For teams building AI agent products, the response is a useful checklist. The demo question is no longer just "can the agent do it?" The harder questions are where it runs, what state remains, how far the network is open, whether users can predict cost, and how a failing tool loop can be stopped. Managed Agents puts all those questions in one product surface.

What teams can try now

First, measure real token cost on low-risk workflows. Good examples include summarizing public web data, analyzing a sample CSV, or modifying a synthetic repository instead of internal code. Record how a single prompt decomposes into steps, how many tools are called, and how many total tokens are consumed. Without that measurement, user quotas and pricing can drift quickly.
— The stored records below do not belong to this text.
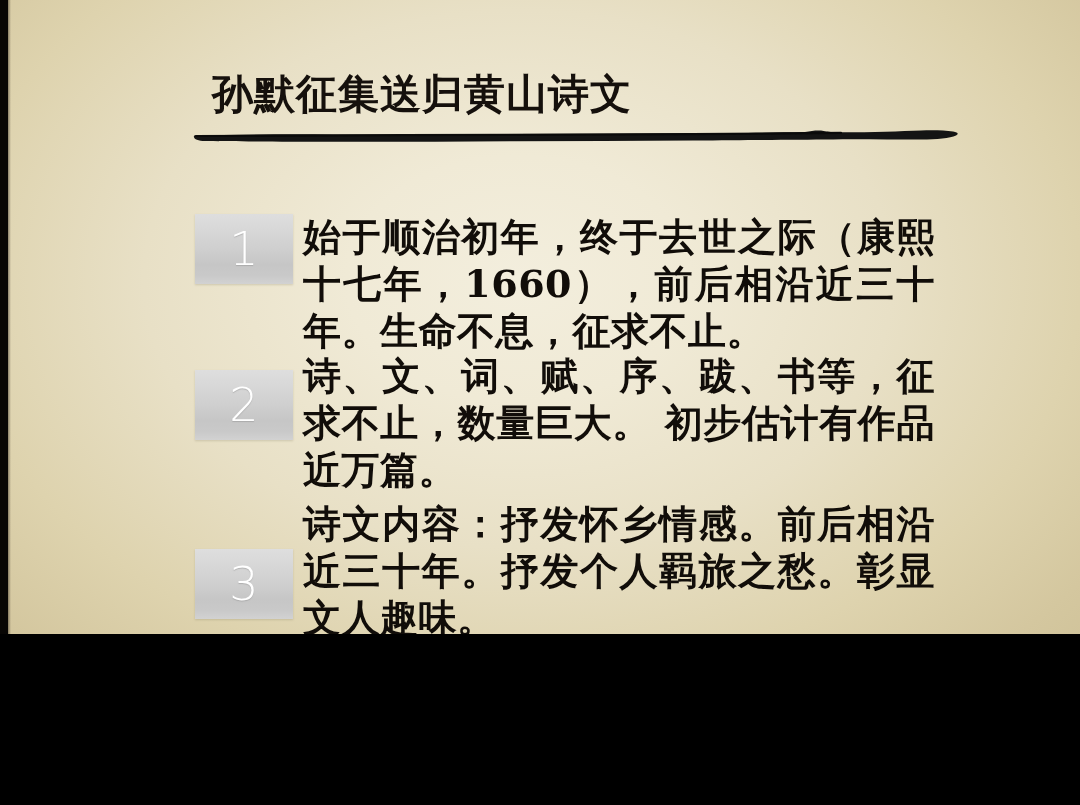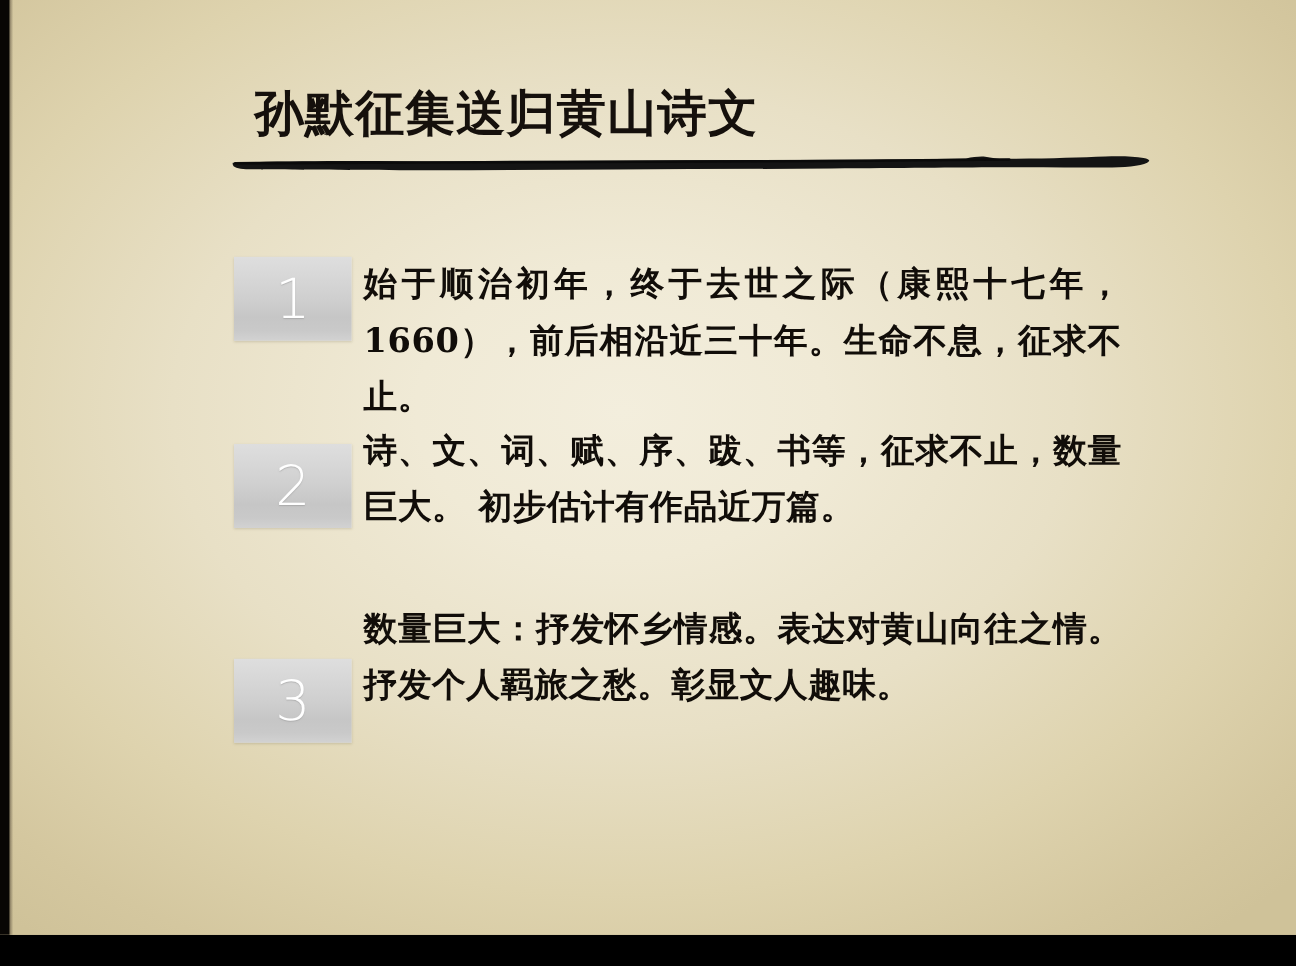"孙默征集送归黄山诗文" #slide { height: 779px -> 634px }
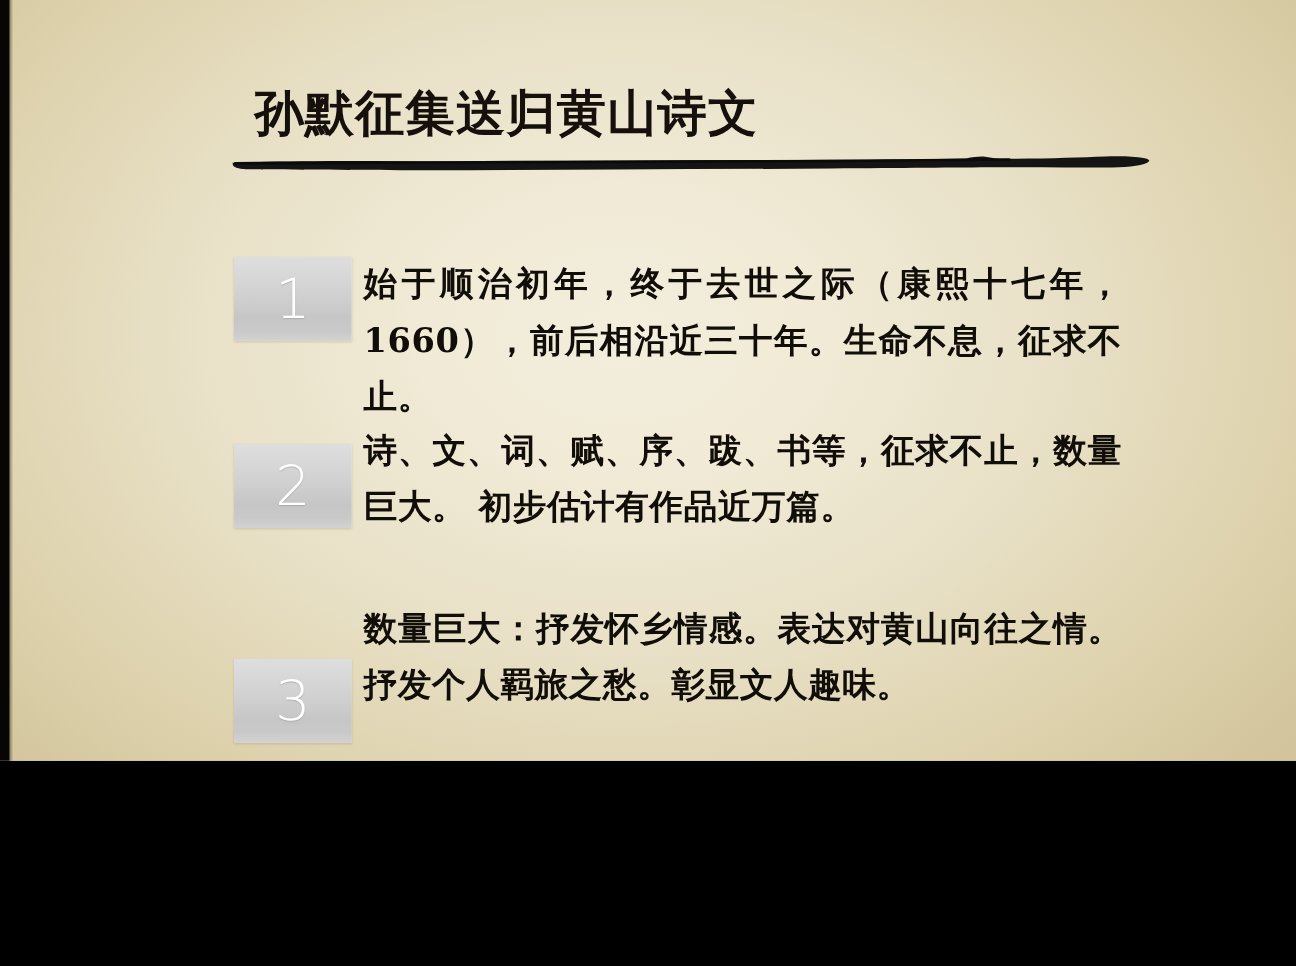"始于顺治初年，终于去世之际（康熙十七年，1660），前后相沿近三十年。生命不息，" .bullet-text { font-size: 28px -> 38px }
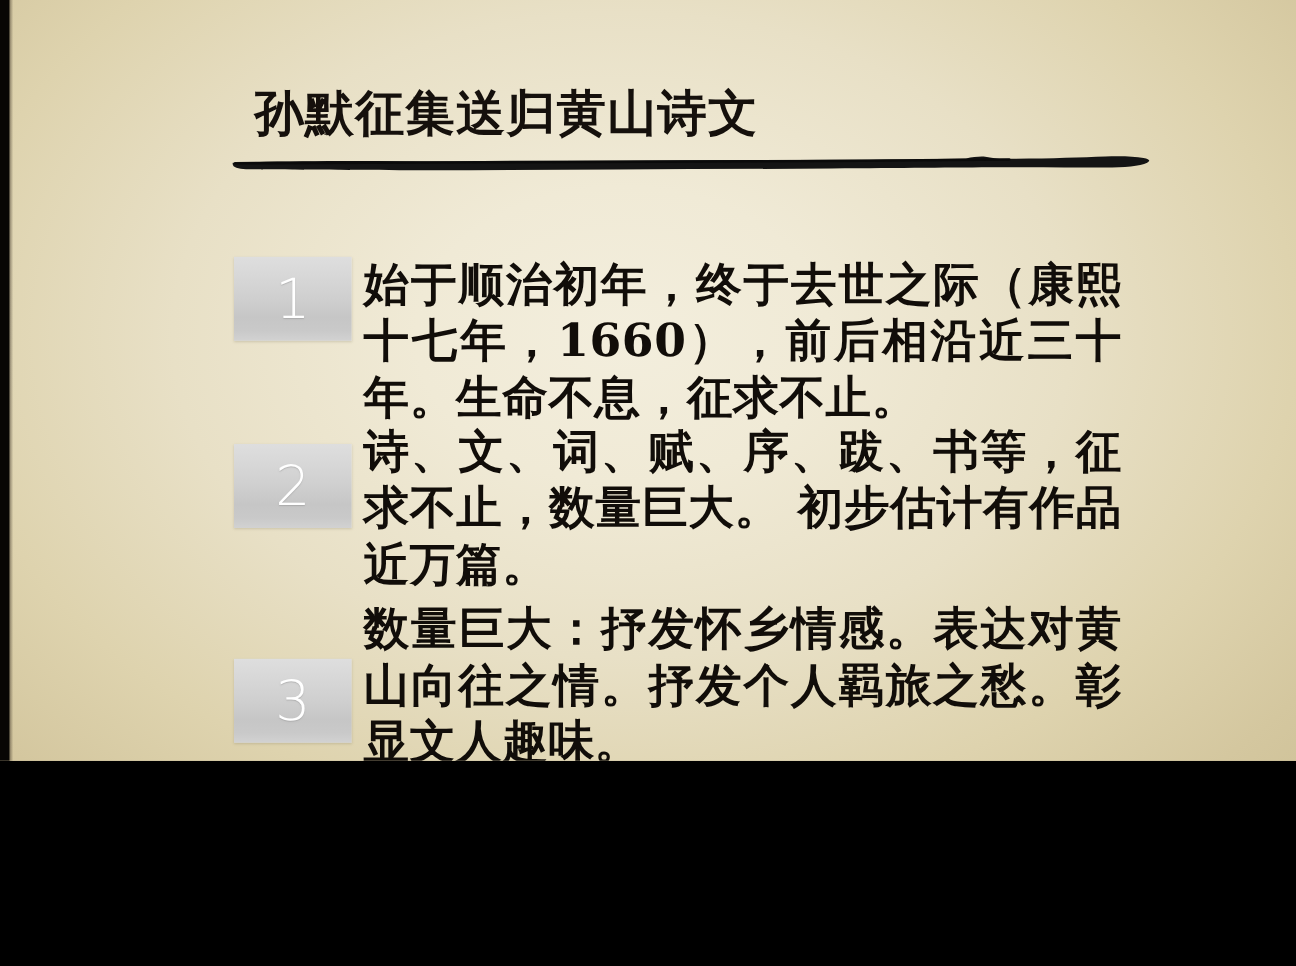"数量巨大：抒发怀乡情感。表达对黄山向往之情。抒发个人羁旅之愁。彰显文人趣味。" div.bullet-text { text: 数量巨大：抒发怀乡情感。表达对黄山向往之情 -> 诗文内容：抒发怀乡情感。前后相沿近三十年 }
Second, make network allowlists and credential scope part of the default design. A Google-hosted sandbox is convenient, but the docs say outbound networking is open by default. Once a team connects internal APIs, SaaS APIs, or database proxies, the agent's reachable surface becomes the product team's responsibility.

Third, turn state retention into a user-facing policy. previous_interaction_id and reusable environments are useful. If customer data enters the workflow, however, the product needs to connect provider-stored interaction state to terms, admin settings, deletion flows, and compliance review. Legal, security, and platform teams may matter more than model performance here.

Fourth, decide how Managed Agents fits alongside existing frameworks. Teams already using LangGraph or CrewAI for orchestration do not have to replace everything. A practical architecture may delegate specific tasks to Google's hosted Antigravity agent while keeping business logic in the existing backend. For teams without the capacity to build agent infrastructure, an API-hosted sandbox worker may be a fast starting point.

The next fight after model APIs is runtime

Gemini API Managed Agents is still a preview. It has real limits: no MCP support yet, no structured output, and enough instability risk that core production workflows need caution. Still, the announcement matters because Google is defining an AI agent not as "a model that calls tools," but as an API product with a hosted execution environment and persistent state.

AI app competition may soon be harder to explain with model names alone. The more important questions will be which sandbox runs the work, how long state is retained, how tool loops are observed, how network and credentials are constrained, and what unit makes cost spike. Managed Agents is Google's version of that shift. One API call is convenient. But if that one call can include millions of tokens, external networking, retained state, and automated file work, the thing builders need to design is not just the prompt. It is the operating boundary.